Light is one of our basic needs. Each human cell - every functioning organism on our planet, in fact - synchronises itself with the light from the sun. Experiments in sensory deprivation show just how important light is to the brain - remove it for long enough and hallucinations will occur. But light is so much more to us than a biological necessity. It is also a conduit for information in an increasingly networked world. Streaming through optical fibres, light offers a means of encoding and transmitting data across vast spaces. Powering everything from the internet to entertainment, it is quite literally the engine of economic and social progress.

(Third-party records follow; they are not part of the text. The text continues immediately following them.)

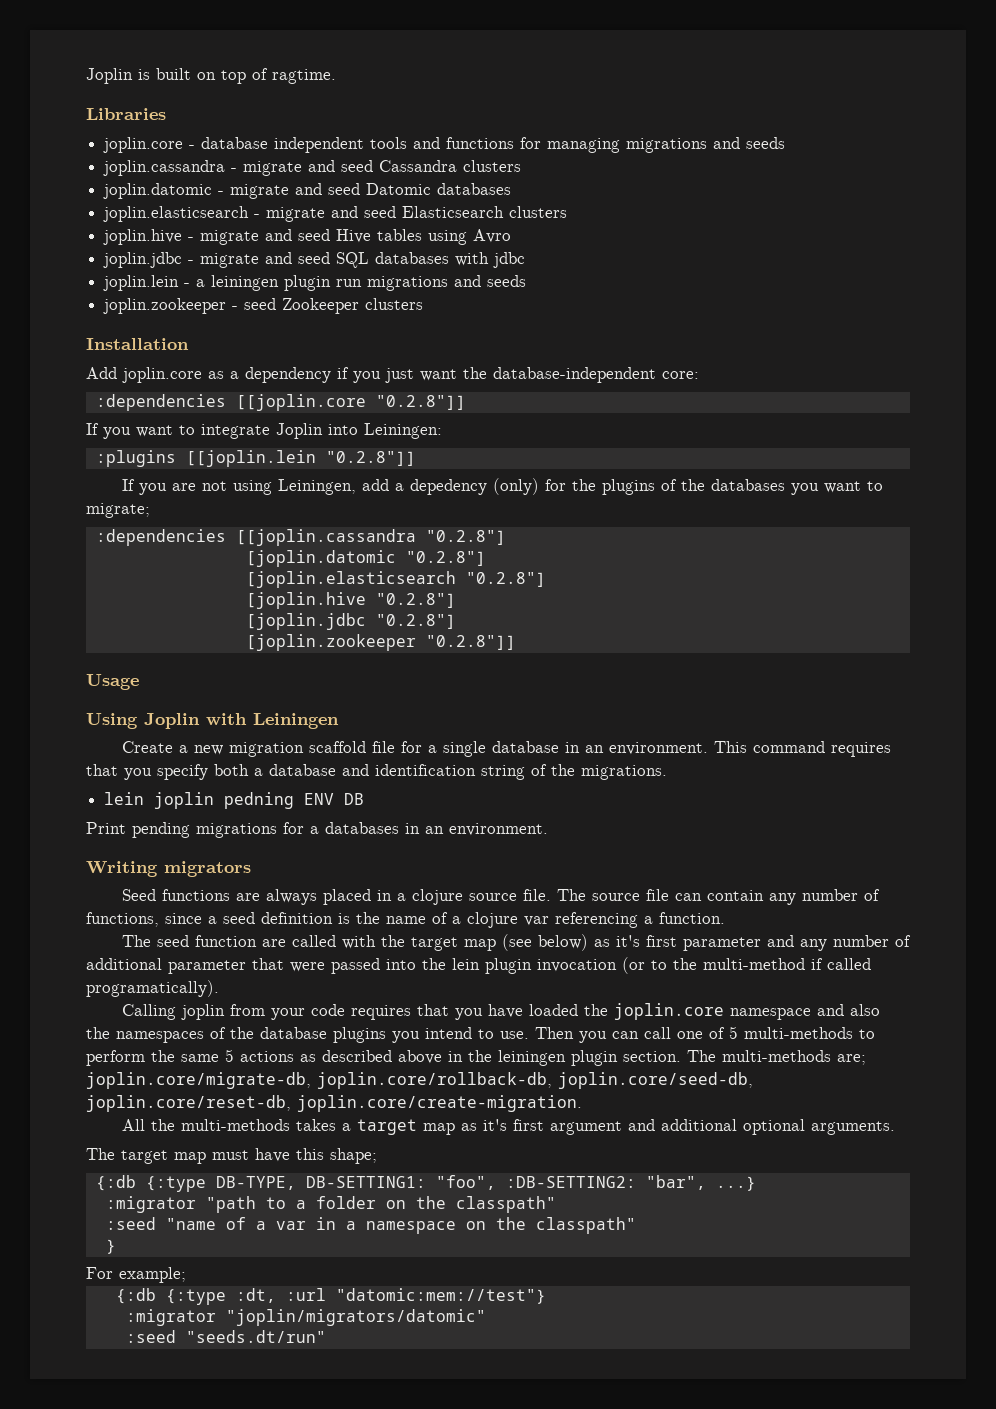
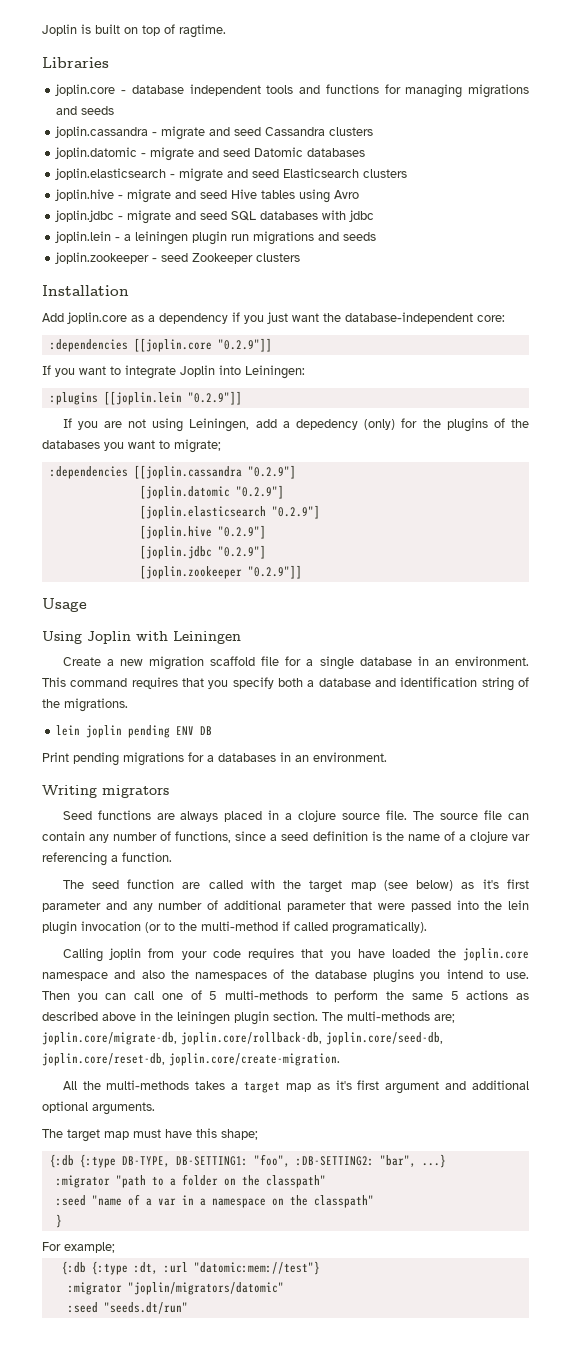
[375,395,466,410] "0.2.8"]] -> [217,338,272,352] "0.2.9"]]
[325,451,416,466] "0.2.8"]] -> [187,391,242,405] "0.2.9"]]
[425,530,506,545] "0.2.8"] -> [247,465,296,479] "0.2.9"]
[405,551,486,566] "0.2.8"] -> [235,485,284,499] "0.2.9"]
[465,572,546,587] "0.2.8"] -> [271,505,320,519] "0.2.9"]
[375,593,456,608] "0.2.8"] -> [217,525,266,539] "0.2.9"]
[375,614,456,629] "0.2.8"] -> [217,545,266,559] "0.2.9"]
[425,635,516,650] "0.2.8"]] -> [247,565,302,579] "0.2.9"]]
[224,792,295,809] pedning -> [128,725,171,738] pending

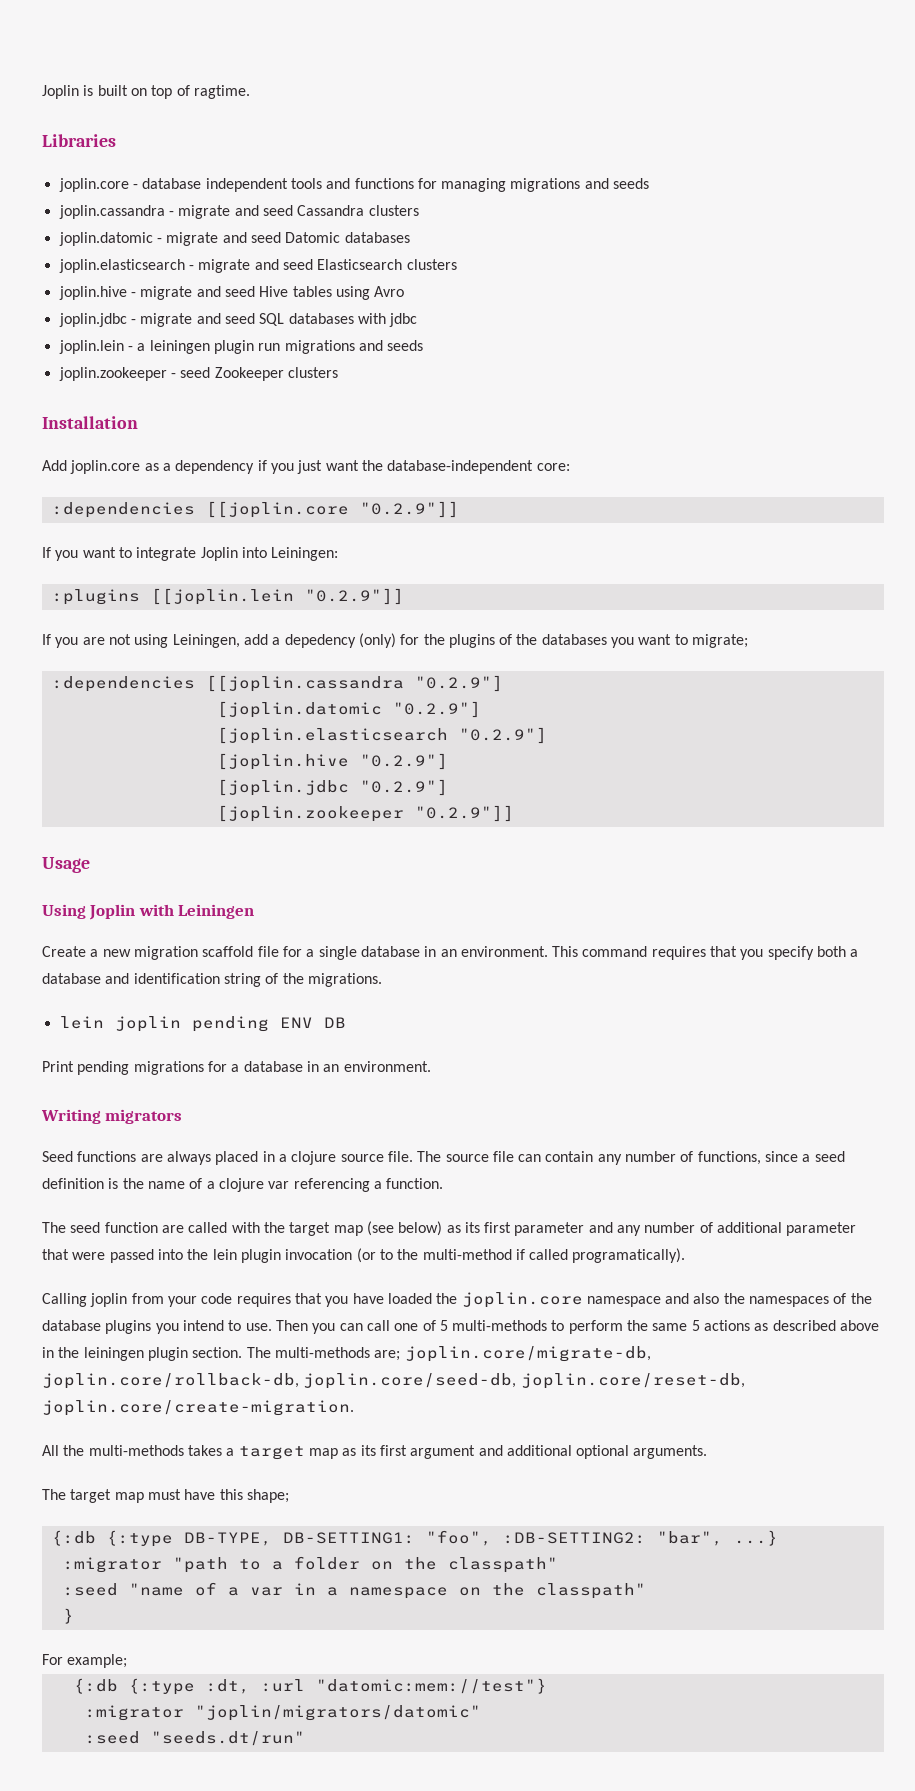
[218,753,276,762] databases -> [243,1061,303,1072] database
[482,879,499,889] it's -> [464,1222,480,1233] its
[335,1080,352,1090] it's -> [360,1445,376,1456] its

However, following decades of growth, the world of communications is now facing some significant challenges. Within the UK alone, there are 17.6 million UK mobile internet connections and 73 per cent of homes with broadband access - all of these are powered by high-capacity core networks. Some have likened these networks to the invention of lead pipes 2,000 years ago. Just as the pipes allowed the Romans to carry water from one place to another, fibre-optic cables transmit information between two places using light-based technology. When you consider that 99.9 per cent of all data passes over these fibres, there can be no doubt that this system - which started life in the early 1950s as a telephony network - has delivered considerable benefits. Yet the rise in smartphones and tablets, and our changing online habits (streaming high-definition videos for example), is putting the network under considerable strain. Experts warn that the demand for bandwidth will eventually outstrip the capabilities of fibre-optics - and it will be sooner than we thought.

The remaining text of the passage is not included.